Reputation: 249
I run on the machine as admin, but with the UAC set to default mode.
I start an installation program (using "Run as administrator"). From the installation process (using Wix) I start a client program that creates some files on the disc (C:\ProgramData...).
var startInfo = new ProcessStartInfo()
{
WorkingDirectory = installLocation,
FileName = fullPath
};
Process.Start(startInfo);
This first time the program runs, I can access all the data stored on the local disc without problems.
If I close it and start it again, I receive this error message:
Access to the path 'C:\ProgramData...' is denied.
If I start again the application using "Run as administrator" I can access the files from local disc; no error this time. The access path error appears only when I start the application directly.
Is this due to the settings from UAC or it is related that the local files where created under a more privileged user account?
Upvotes: 2
Views: 3812
Reputation: 1874
or you can force that the application has to be started with administrator rights..

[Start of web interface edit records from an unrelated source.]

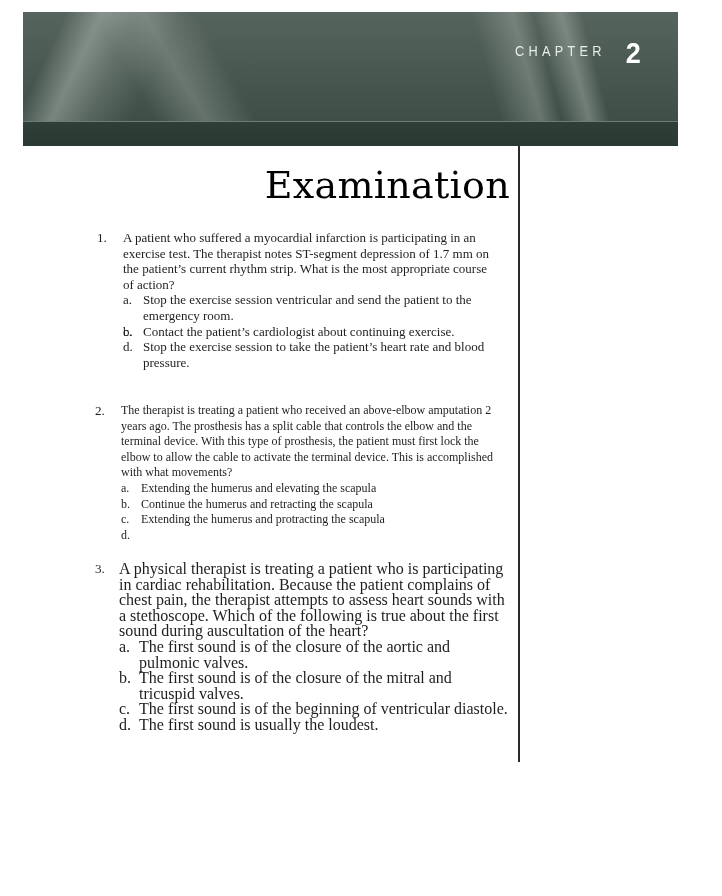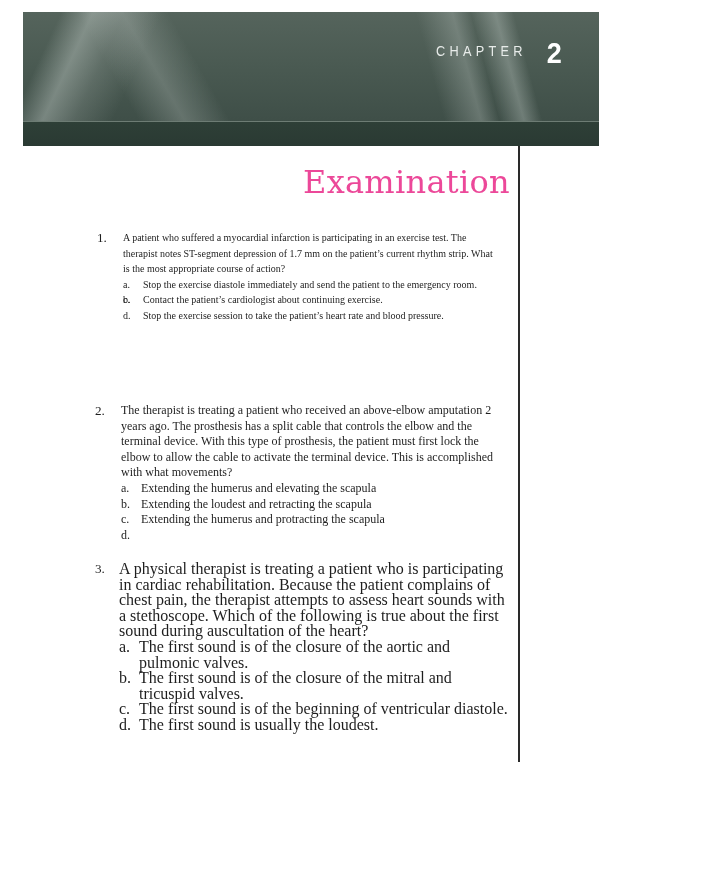"CHAPTER" .banner { width: 576px -> 655px }
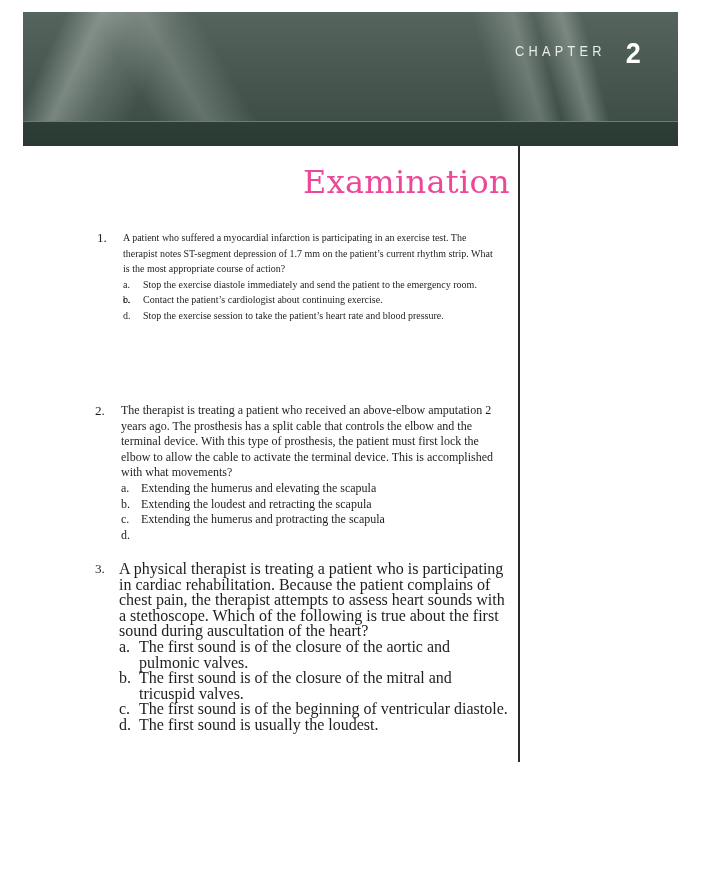"Examination" .title { color: #ec4899 -> #000000; font-size: 32px -> 38px }
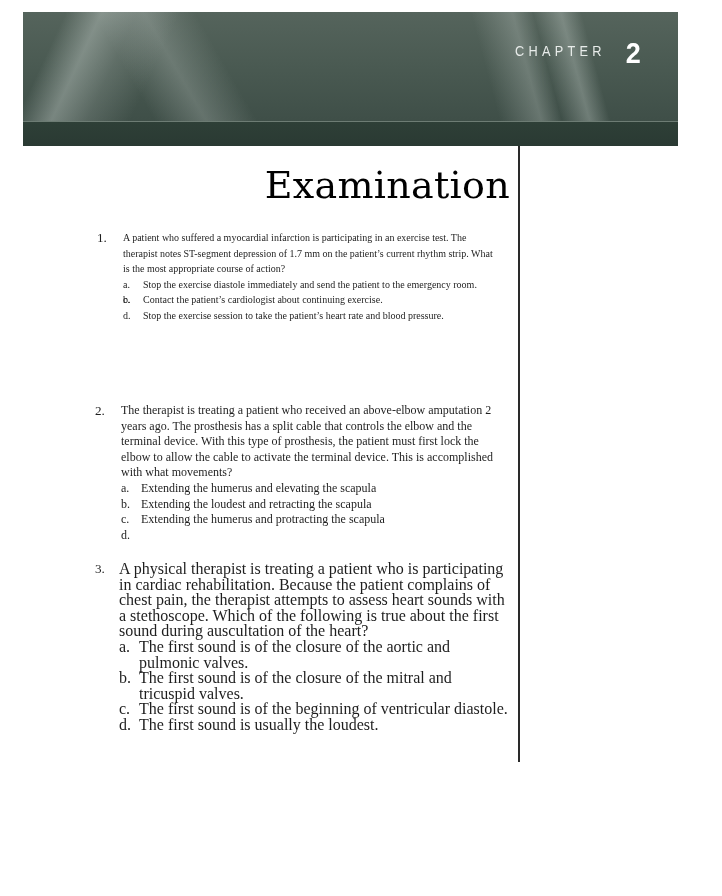"A patient who suffered a" div.q-text { font-size: 10px -> 13px }
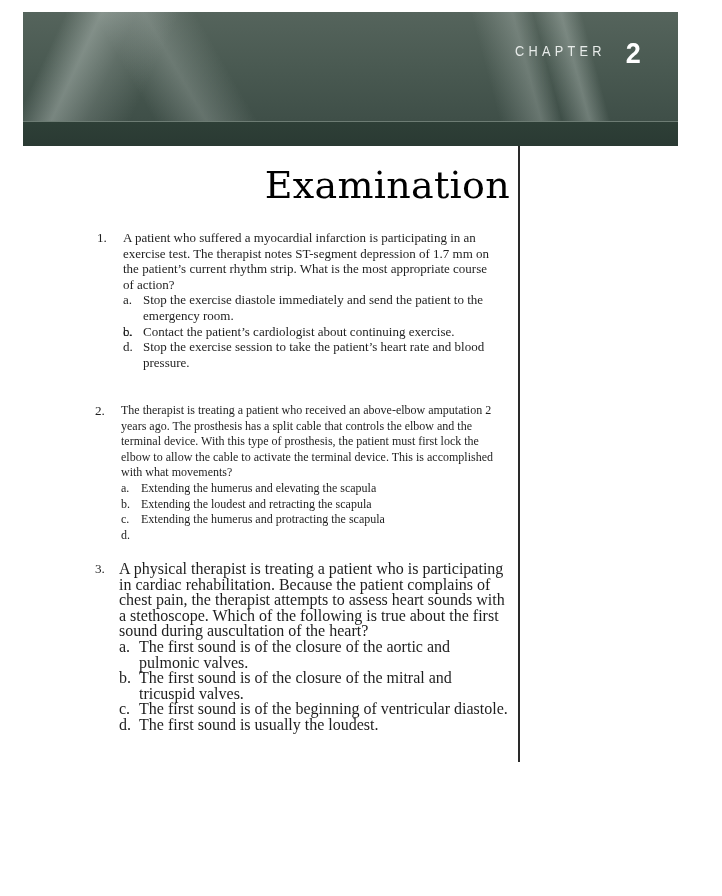"Stop the exercise diastole immediately" span { text: diastole immediately -> session ventricular }
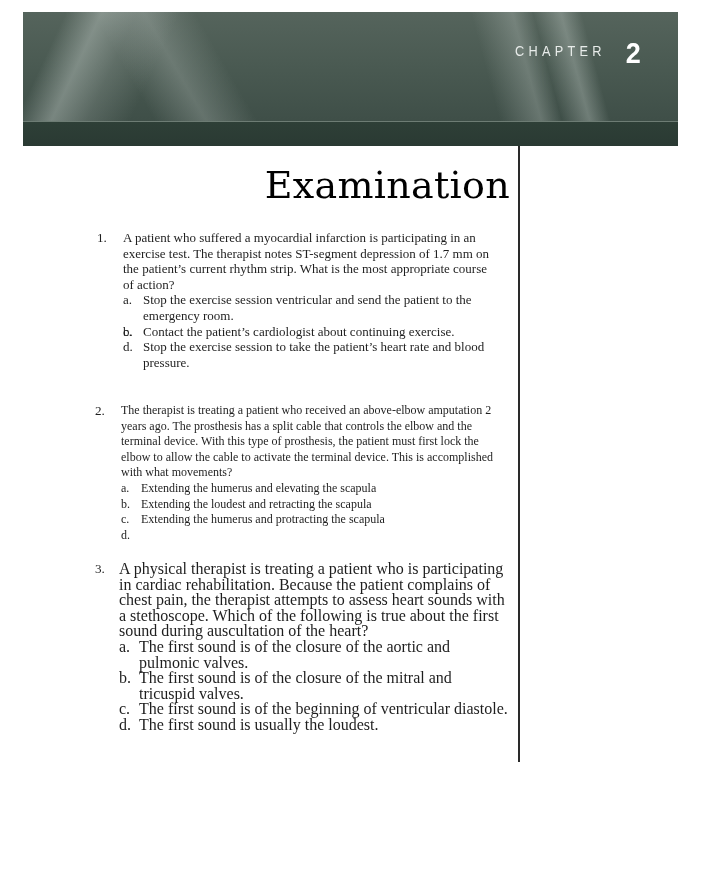"Extending the loudest and retracting" span { text: Extending the loudest -> Continue the humerus }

Project - Add New Item - "Application Manifest File".
change
<requestedExecutionLevel>
to
<requestedExecutionLevel level="requireAdministrator" uiAccess="false"/>
Upvotes: 1
Reputation: 48975
When starting a new process, it inherits the privileges of the current process.
So if your process was elevated, the created process is elevated too. Second time you run your program, if it's not elevated, the spawned process won't be too.
You can specify the runas
verb to force the display of the UAC pop-up that will allow to manually elevate your spawned process:
ProcessStartInfo startInfo = new ProcessStartInfo
{
UseShellExecute = true,
FileName = "cmd.exe",
Verb = "runas"
};
Upvotes: 0
Reputation: 3910
Yes, the application will run without elevated privileges which are required to access ProgramData and other sensitive system folders or user related folders.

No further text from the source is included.